So here I am, this morning, recovering from my shift at the paper last night, deciding to hop on the Wine Blogging Wednesday bandwagon, for edition number 44, and I check out when in April it’s going to take place, and when I look at Gary Vay-Ner-Chuck’s Wine Library to get details, I find out that it’s supposed to be done on April 2nd. Oh Great. I’m late and I haven’t even started.
But hey, the theme was irresistible: French cabernet franc, which I’ve always loved. So I just flew to my neighborhood SAQ store and immediately looked for a bottle of Chinon, an appellation that is, to me, the epitome of cabernet franc in France and anywhere. Lucky me, I found the Cuvée Thélème 2003 from Alain Lorieux, imported by Rézin, one of the most original (and reliable) agencies in Québec. And since I’d already broken a rule of WBW, I decided to look for some other cabernet franc as a contrasting tool: and there was a cabernet franc from Stoney Ridge Estate Winery – the Wismer Vineyard 2003 reserve, to be exact. I’ve always liked Niagara cab francs, because they reflect the varietal character really well, and don’t suffer from the excessive ambition that the cabernet sauvignons from Niagara sometimes show. (Oh and this was an actual Canadian wine, unlike a pinot I’d had from Stoney Ridge months ago which was a “Cellared in Canada” disappointment I mentioned on my French-language blog).

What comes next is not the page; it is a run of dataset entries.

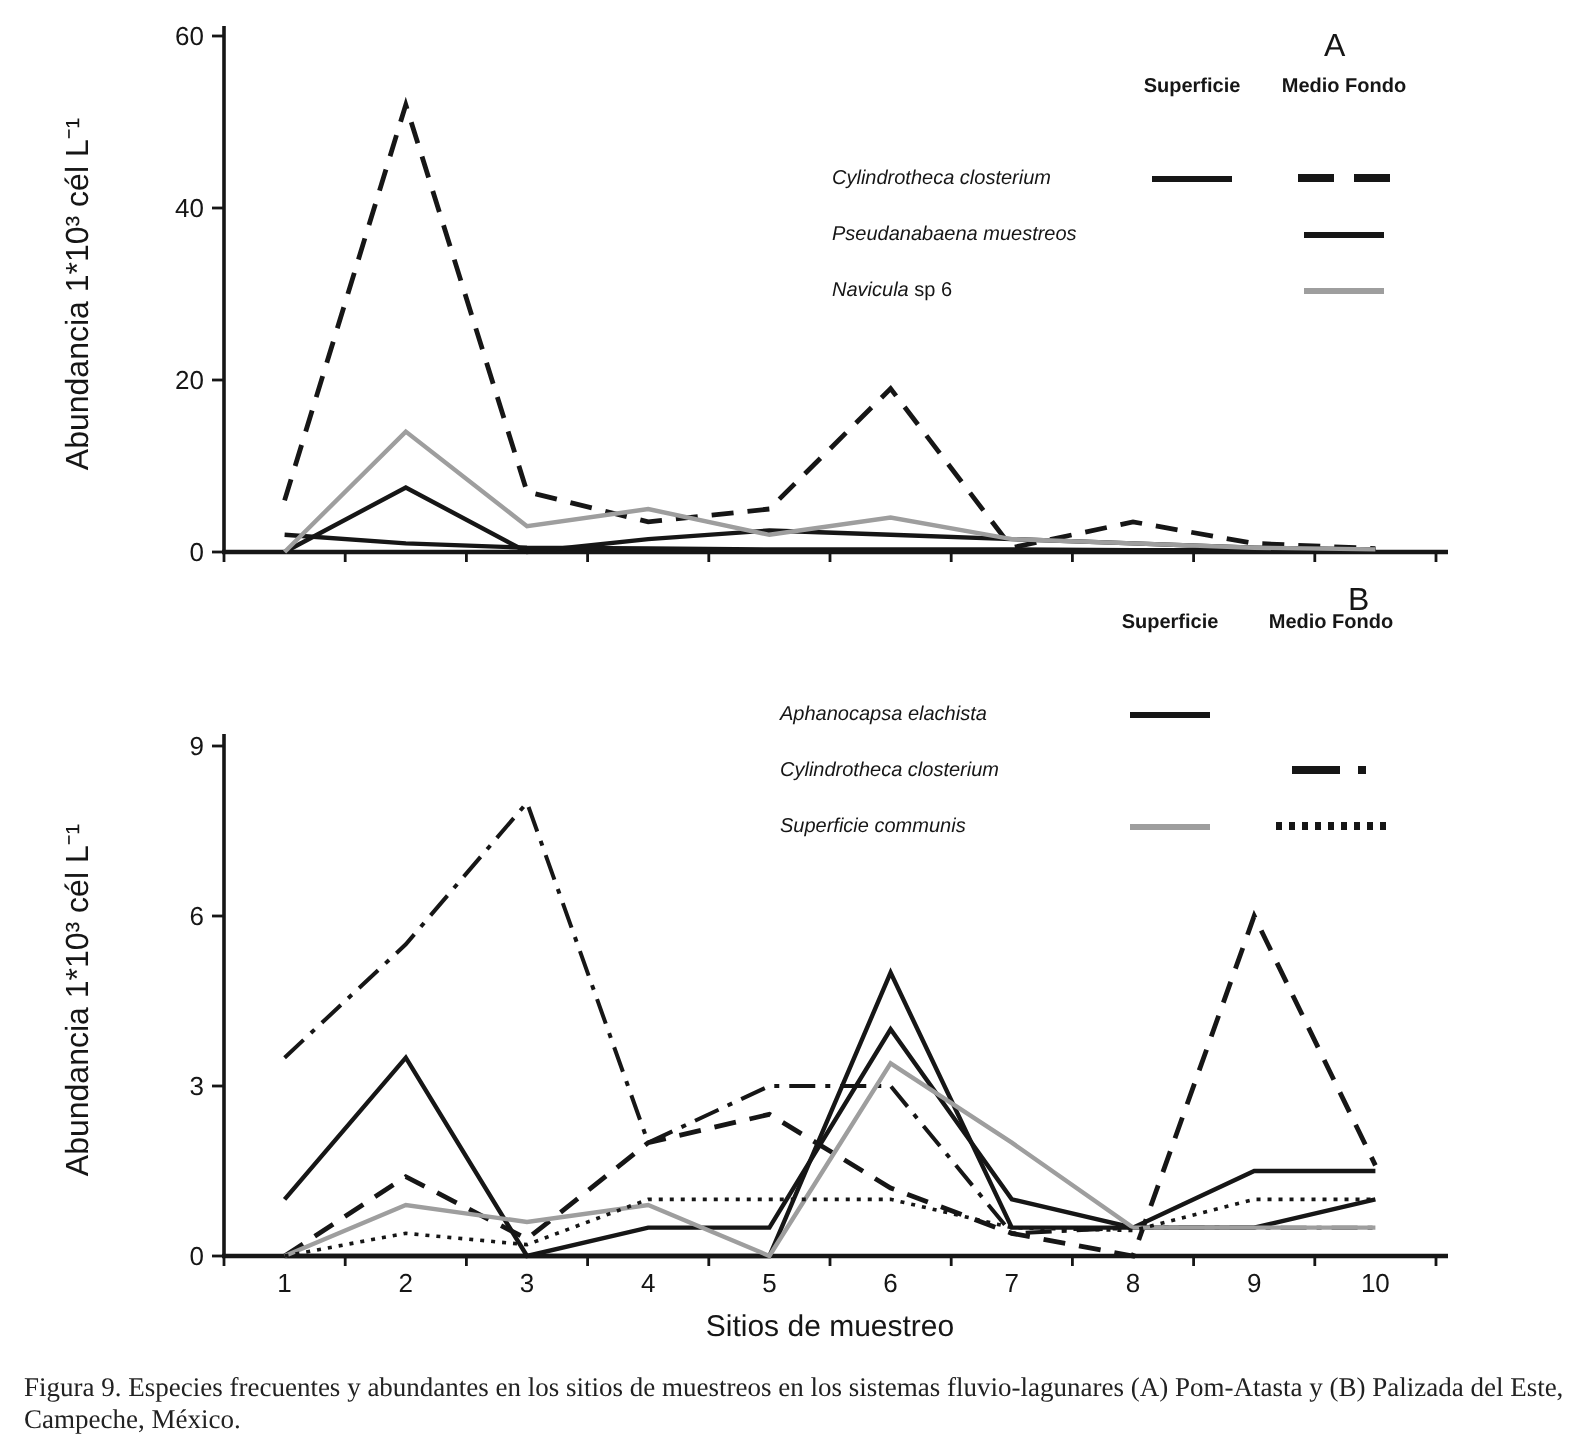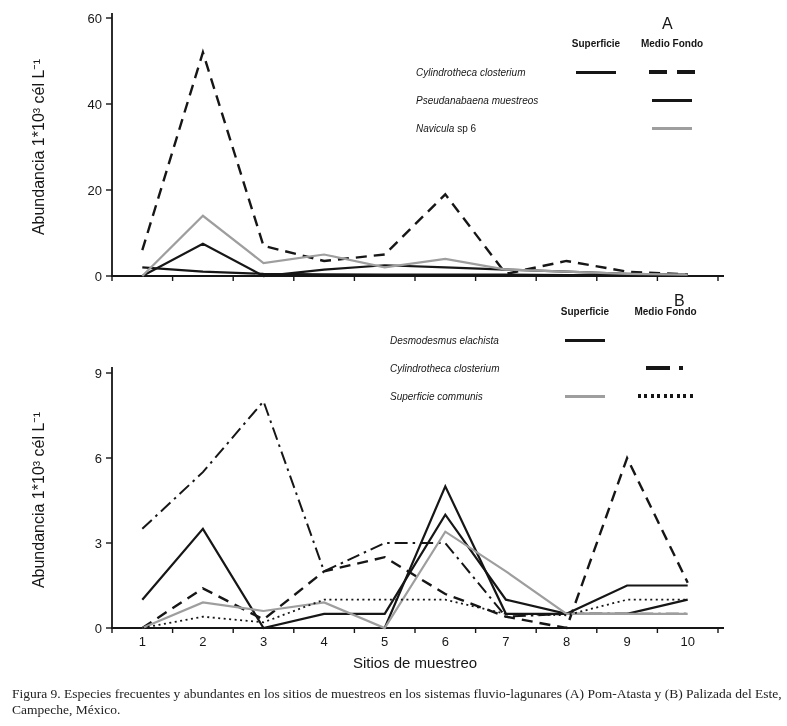"Cylindrotheca closterium" .lg-rows { margin-top: 9px -> 26px }
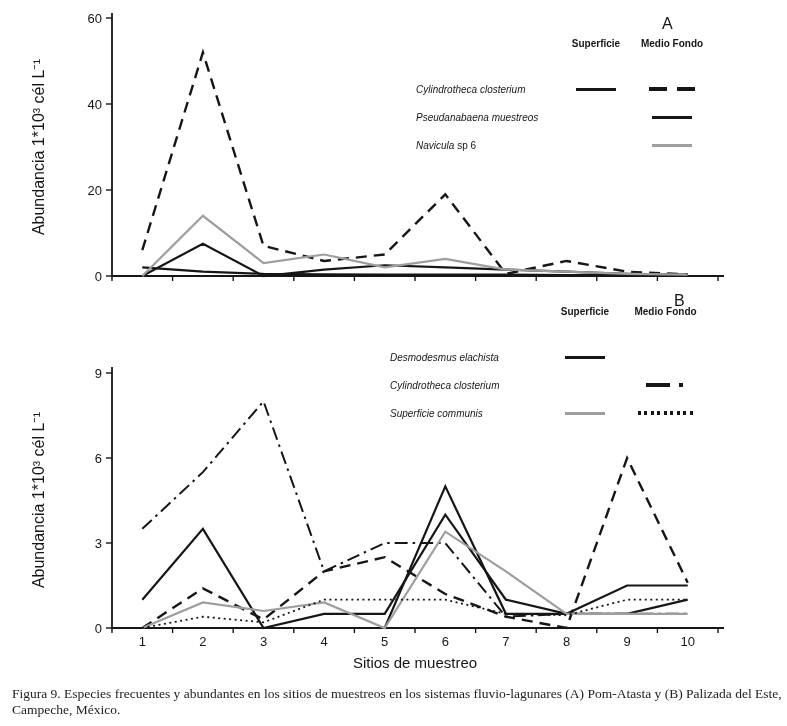"Desmodesmus elachista" span.it { text: Desmodesmus -> Aphanocapsa }
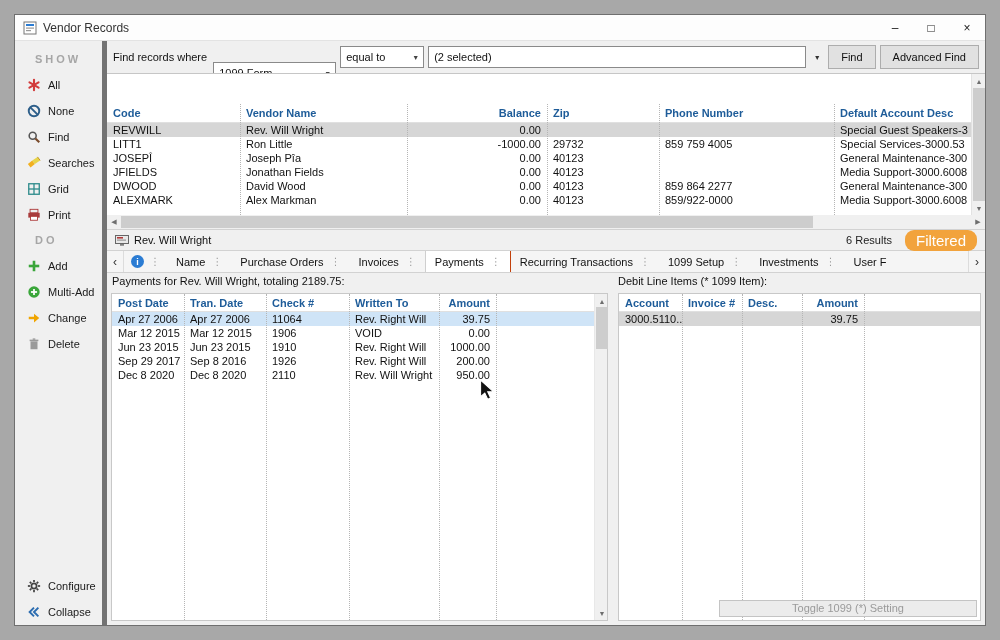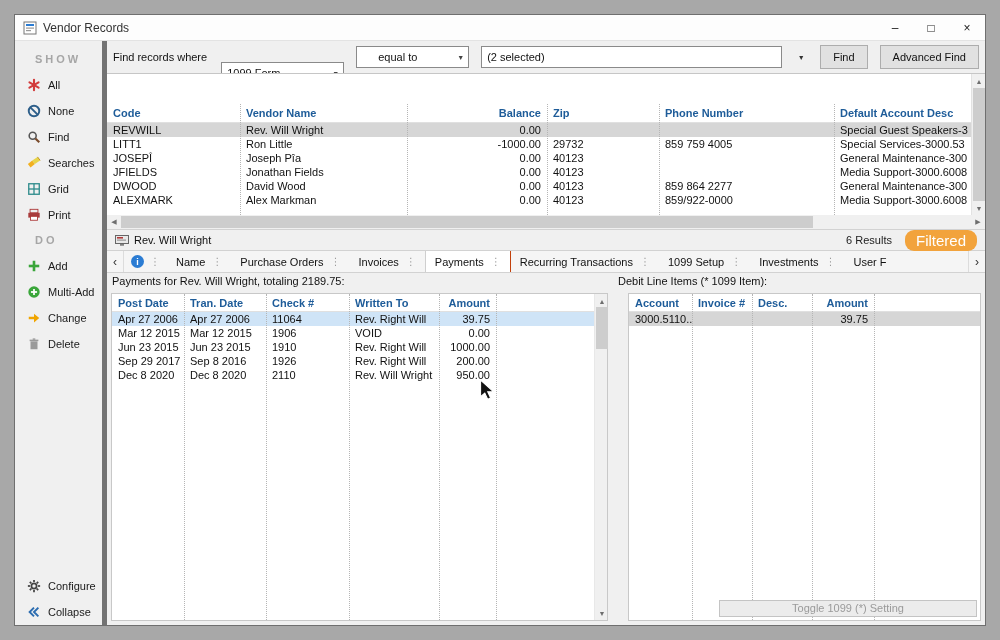"Find records where" .findbar { gap: 12px -> 4px }
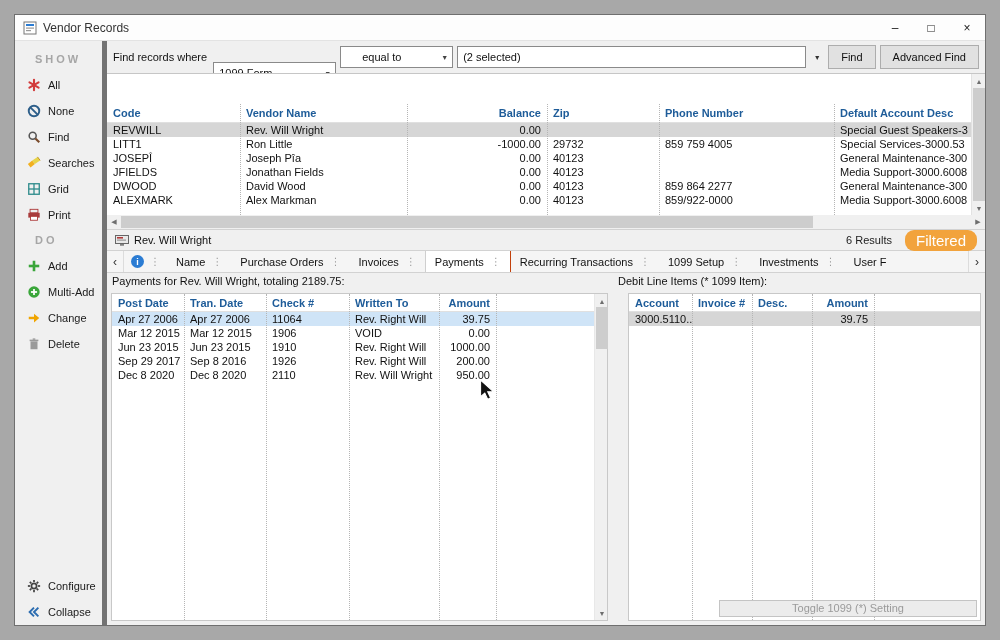"equal to" .combo-op { padding-left: 16px -> none; width: 113px -> 84px }
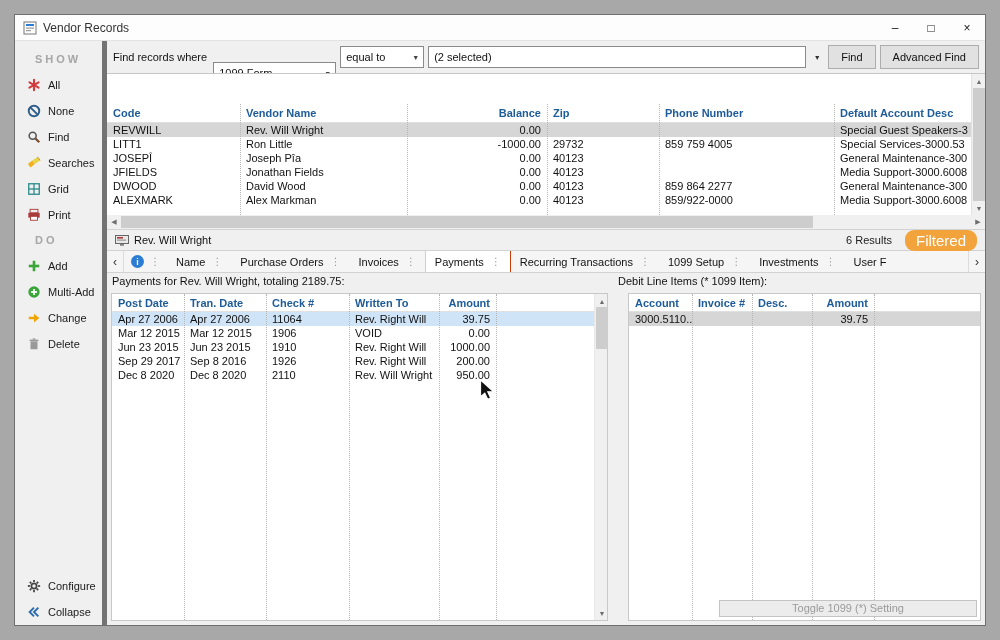"Post Date" .detail { gap: 20px -> 10px }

Same vintage, both cool climate, varietally-faithful, and even sharing a reasonable 13% alcohol per volume. I was in for a great experiment, and gladly poured both bottles at dinner, over a great casserole of ground pork and beef and cabbage, sloooowly cooked in duck fat with a lively set of spices, and a side of pan-fried potatoes.
What my better half and I were struck by is how close the wines seemed at first. Very typical green pepper and peppercorn aromas, with a touch of red berry, and a nice round mouthfeel. Very pleasant, in both cases, with the smoothness and finesse you (or at least I) expect in a cabernet franc.
But then, as the wines opened up and we took more sips, differences emerged. The Thélème is unoaked, leading to a great purity of fruit and a fine balance and freshness, with aromas of fresh strawberries, a light touch of spice, around that basic core of green bell pepper and all, which a recent wine panel from the New York Times seemed to appreciate so much. The Wismer Vineyard, on the other hand, started showing more spicy flavors and strawberry jam, with a somewhat rougher mouthfeel than the Thélème, partly from oak, partly from what I suspect is stronger extraction. It’s not over the top or anything, but a slightly lighter hand on the winemaking would make the Stoney Ridge wine even finer and great. I’d had the same (very small) complaint about a 1998 cabernet franc reserve from Stoney Ridge that I’d opened last fall.
So the Chinon wins the day, in the end. By a nose.